Local

Wexford woman earns Rhodes Scholarship

PITTSBURGH — As an intern at the National Aviary in Pittsburgh, Dakota “Cody” McCoy showed Penny the Amazon parrot a ball and tried to teach it to say the word.

Instead, the parrot squawked. After the bird made different squawks for other objects, McCoy realized it was not dumb.

“Penny was teaching Cody how to speak parrot. That made her think about how animals think and behave,” said her father, Richard McCoy, 57, of Wexford.

The Rhodes Trust announced on Saturday that McCoy, a Yale University senior, can further her studies of animals at Oxford University in England, starting in October.

She is one of 32 students from the United States and 80 worldwide to receive Rhodes Scholarships, considered the most prestigious in the world and worth about $50,000 a year for two or three years. She plans to get a master’s degree in zoology and study the learning of animals, their ecosystems and environmental policy.

“I’m over the moon right now,” said McCoy, 22, of Wexford. “It’s a great opportunity to use my science to help the world.”

At Yale, she throws the javelin and runs hurdles on the school’s track team. She reads hieroglyphics and sings alto in the women’s a cappella group, Whim ’n Rhythm. She binds books by hand and knows how to do letterpress printing.

Leo W. Buss, her academic adviser, said professors occasionally meet a student who is a cut above the rest.

“I’ve been at Yale 33 years, and I’ve seen three of them. And Cody is one of them,” Buss said. “She’s in a different league.”

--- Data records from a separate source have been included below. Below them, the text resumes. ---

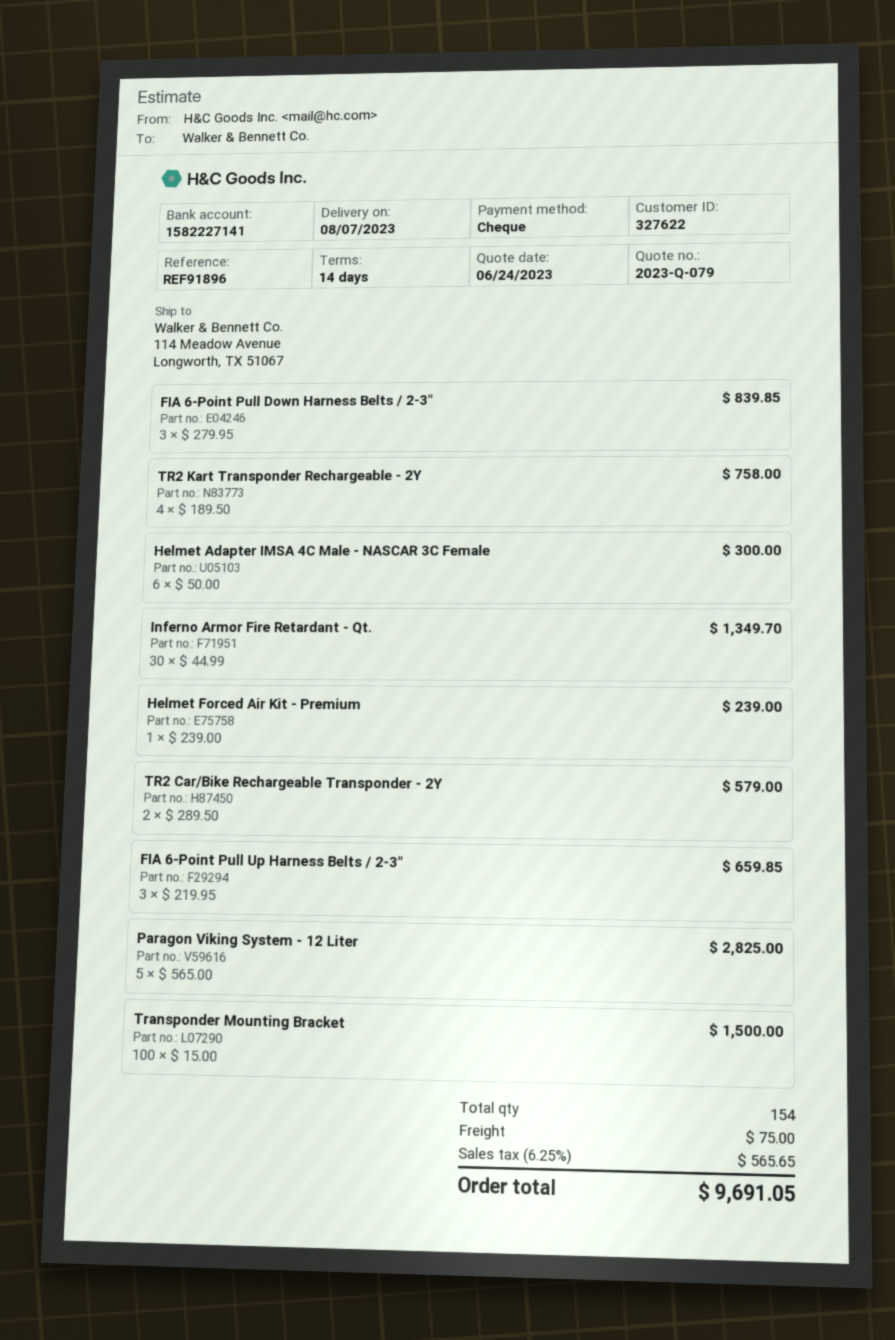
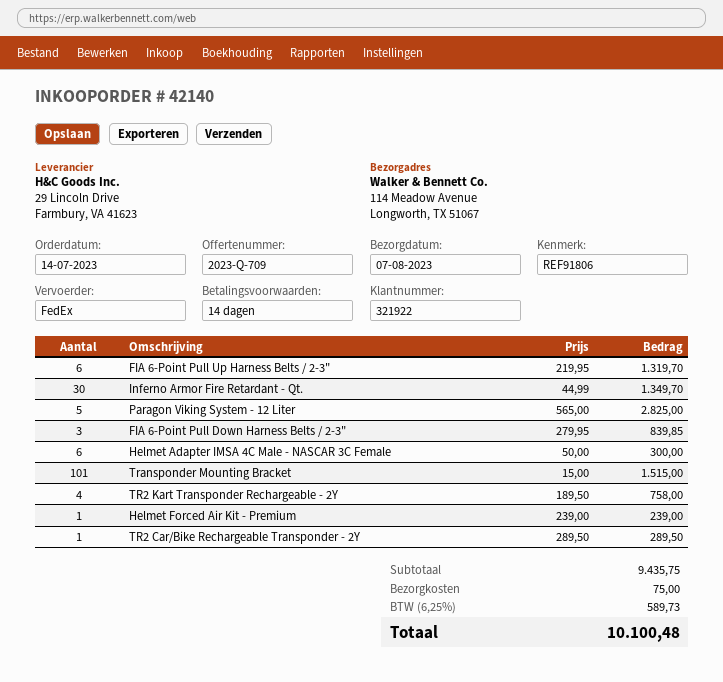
quote number: 2023-Q-079 -> 2023-Q-709
customer number: 327622 -> 321922
reference: REF91896 -> REF91806
TR2 Car/Bike Rechargeable Transponder - 2Y: 2 x 289.50 = 579.00 -> 1 x 289.50 = 289.50
FIA 6-Point Pull Up Harness Belts / 2-3": 3 x 219.95 = 659.85 -> 6 x 219.95 = 1319.70
Transponder Mounting Bracket: 100 x 15.00 = 1500.00 -> 101 x 15.00 = 1515.00
tax: 6.25% = 565.65 -> 6.25% = 589.73
total: 9691.05 -> 10100.48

Her parents are Richard T. McCoy, an attorney and theoretical particle physicist, and Mary L. Marazita, professor and vice chairwoman of the Department of Oral Biology at the University of Pittsburgh.

McCoy said her parents used to spend 15 minutes a day before work and school to teach their children how to read and do math. Her two older sisters would read books to her about nature.

She took calculus in sixth grade and courses at Pitt, Carnegie Mellon and La Roche universities until she went to Yale.

Her father marvels at her kindness when she was in high school.

“Before the dances, she would be on the phone, trying to pair up the boys and girls who were not yet paired up,” he said.

He enjoys her goofy side, too. She likes to wear unmatched socks and the color orange whenever possible.

“We had to find her an orange prom dress,” he said. “Trust me, that’s not easy.”

She wrote three research papers at Yale that were published in peer-reviewed journals, Buss said. They dealt with how birds of different sizes respond to climate change; how a bird ate, based on a 15 million-year-old fossil; and how primates learn.

“She’s behaving at a level professional scientists are engaged in,” he said.

McCoy won the Rhodes and Yale’s Francis Gordon Brown Award, both once reserved for men.

“It’s clear that women are the equal of men in academic fields and all fields,” she said.